Ladysmith Mayor Rob Hutchins is urging Williams Lake to learn from his community’s water mistakes.
Congratulating the city on its receipt Tuesday evening of Adapting to Climate Change in the San Jose Watershed, a two-year study prepared by the Dept. of Forest Resource Management, University of British Columbia, that looked at potential impacts of climate change on forest resources and hydrology, Hutchins told council not to sit on the report, but to act on it.
Hutchins also co-chairs the Cowichan Watershed Board.
“Unlike you, we were not given the gift of a $400,000 study, sponsored by different levels of government. We were given a crisis.”
In 2003, they were tasked to develop a watershed plan. It took three years, $225,000, and a lot of work. The plan was delivered in 2007, he said.
“We received it and no action was taken,”
Finally a flood in 2009 caused politicians around the table to act on it.
“I’m asking council as politicians to begin thinking about their watershed. Unfortunately we left it too late. Climate change is upon us. As the report presented to you tonight states, it impacts on our historical practices and how we build our communities. How we conduct agricultural and forestry practices is going to be changing and is already changing.”
There are also changes in senior level of governments that have reached their capacity to help communities, he added.
“In the Cowichan Valley our local governments needed to take a leadership role to restore the health of the Cowichan River Basin to ensure it’s there for future generations.”
Those tactics included educating the community, raising awareness, developing partnerships, and working to protect a precious resource, one that has been historically squandered, he said.
“It’s been rewarding to develop those relationships and gather a whole community to restore the health of the Cowichan River Basin.”
One of the main things Hutchins advocated is for Williams Lake to install universal water meters.
“It’s a powerful tool to conserve in changing times and it allows use as a tool to increase awareness. In our community water consumption has dropped.
“We used to be a glutton. Canada’s the second largest consumer of water in the world. BC is the highest consumer in Canada. Ladysmith was in the top 10 percentile of B.C.”
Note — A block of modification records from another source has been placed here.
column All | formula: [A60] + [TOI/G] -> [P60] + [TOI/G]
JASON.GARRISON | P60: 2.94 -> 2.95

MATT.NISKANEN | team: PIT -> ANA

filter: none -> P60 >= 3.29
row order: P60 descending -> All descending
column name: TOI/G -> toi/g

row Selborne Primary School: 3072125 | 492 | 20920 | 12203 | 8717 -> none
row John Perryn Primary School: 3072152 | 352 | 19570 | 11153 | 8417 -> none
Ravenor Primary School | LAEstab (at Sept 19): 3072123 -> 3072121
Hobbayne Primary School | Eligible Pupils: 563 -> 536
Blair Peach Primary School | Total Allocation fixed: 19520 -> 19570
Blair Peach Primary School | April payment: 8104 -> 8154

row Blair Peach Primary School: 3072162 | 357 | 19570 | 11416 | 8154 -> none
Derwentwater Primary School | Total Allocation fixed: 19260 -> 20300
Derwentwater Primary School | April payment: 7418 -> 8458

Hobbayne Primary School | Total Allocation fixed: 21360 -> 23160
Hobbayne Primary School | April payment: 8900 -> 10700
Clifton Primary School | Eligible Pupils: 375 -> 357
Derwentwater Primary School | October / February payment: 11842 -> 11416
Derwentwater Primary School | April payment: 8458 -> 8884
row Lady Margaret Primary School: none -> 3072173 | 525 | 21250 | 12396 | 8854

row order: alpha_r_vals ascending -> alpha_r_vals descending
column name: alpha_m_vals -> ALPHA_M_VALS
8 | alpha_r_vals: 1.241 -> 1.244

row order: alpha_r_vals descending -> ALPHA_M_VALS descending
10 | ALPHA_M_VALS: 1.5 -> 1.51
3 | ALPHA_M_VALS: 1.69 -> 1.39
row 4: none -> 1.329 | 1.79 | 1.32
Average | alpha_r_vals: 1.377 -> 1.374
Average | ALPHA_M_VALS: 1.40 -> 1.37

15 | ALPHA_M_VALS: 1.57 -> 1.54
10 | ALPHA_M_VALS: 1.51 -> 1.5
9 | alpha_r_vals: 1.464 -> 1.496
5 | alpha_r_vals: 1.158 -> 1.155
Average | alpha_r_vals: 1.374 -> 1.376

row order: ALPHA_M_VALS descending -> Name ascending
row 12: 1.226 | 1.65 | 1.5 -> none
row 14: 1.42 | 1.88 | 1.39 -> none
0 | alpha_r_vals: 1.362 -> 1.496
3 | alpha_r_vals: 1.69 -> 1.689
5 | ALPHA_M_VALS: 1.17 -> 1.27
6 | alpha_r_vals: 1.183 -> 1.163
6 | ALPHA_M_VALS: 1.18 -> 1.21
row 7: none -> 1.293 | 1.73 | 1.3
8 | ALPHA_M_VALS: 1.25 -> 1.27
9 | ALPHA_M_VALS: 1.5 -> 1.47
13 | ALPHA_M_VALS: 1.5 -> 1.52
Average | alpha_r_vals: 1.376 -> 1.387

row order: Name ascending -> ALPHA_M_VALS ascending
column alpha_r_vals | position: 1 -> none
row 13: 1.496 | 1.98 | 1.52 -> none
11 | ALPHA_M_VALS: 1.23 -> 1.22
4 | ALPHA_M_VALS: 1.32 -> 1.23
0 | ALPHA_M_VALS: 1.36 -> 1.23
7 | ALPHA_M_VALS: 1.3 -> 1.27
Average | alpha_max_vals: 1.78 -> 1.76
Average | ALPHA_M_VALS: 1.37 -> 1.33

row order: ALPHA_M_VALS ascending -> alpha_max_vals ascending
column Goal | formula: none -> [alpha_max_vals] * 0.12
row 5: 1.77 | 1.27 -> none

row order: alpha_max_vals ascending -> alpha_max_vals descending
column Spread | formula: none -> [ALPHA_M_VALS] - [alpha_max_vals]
Ladysmith installed the meters in 2002, after raising money through user and parcel tax. They had collected significant reserves so they had $3 million to invest without increasing tax dollars.
“Our population has grown by 17 per cent since 2002. Our water consumption has dropped by over 25 per cent,” he said.
When Coun. Surinderpal Rathor mentioned the city has a water advisory committee and asked if that’s a step in the right direction, Hutchins responded: “If you don’t have water meters you’re not there.”
It’s not easy, but the community gets over it, he said.
“There are a tremendous amount of leaks in the system that you cannot find. The meters helped find those.”
Having meters has also made his community more eligible for grants because it can show it is actively conserving water.
While in Williams Lake, Hutchins met with the authors of the report on the San Jose Watershed, and attended a meeting at the Cariboo Regional District board office where the report was presented to people that have been there since the beginning of the project and people that represented special interest groups.
“I want to encourage you when this comes to the regional table to take a leadership role. If you add your voice to our voice, the provincial government will listen to us,” Hutchins said.
One of the report’s authors, Ken Day, told council the struggle now is to find the kernel to form a group that will move the report forward.
“This cannot continue to be a UBC project, it needs to become a Cariboo project,” Day said.
In the report, the authors suggested the information can help “catalyze a broader watershed management plan that takes climate change into account, while building on some ongoing processes and actions to improve the adaptive capacity of the system.
“The information generated through the study can be used by water users, planners, engineers and decision makers to integrate climate change into regional and municipal planning and development.”
Council unanimously received the report and referred it to staff to come back with recommendations of further steps.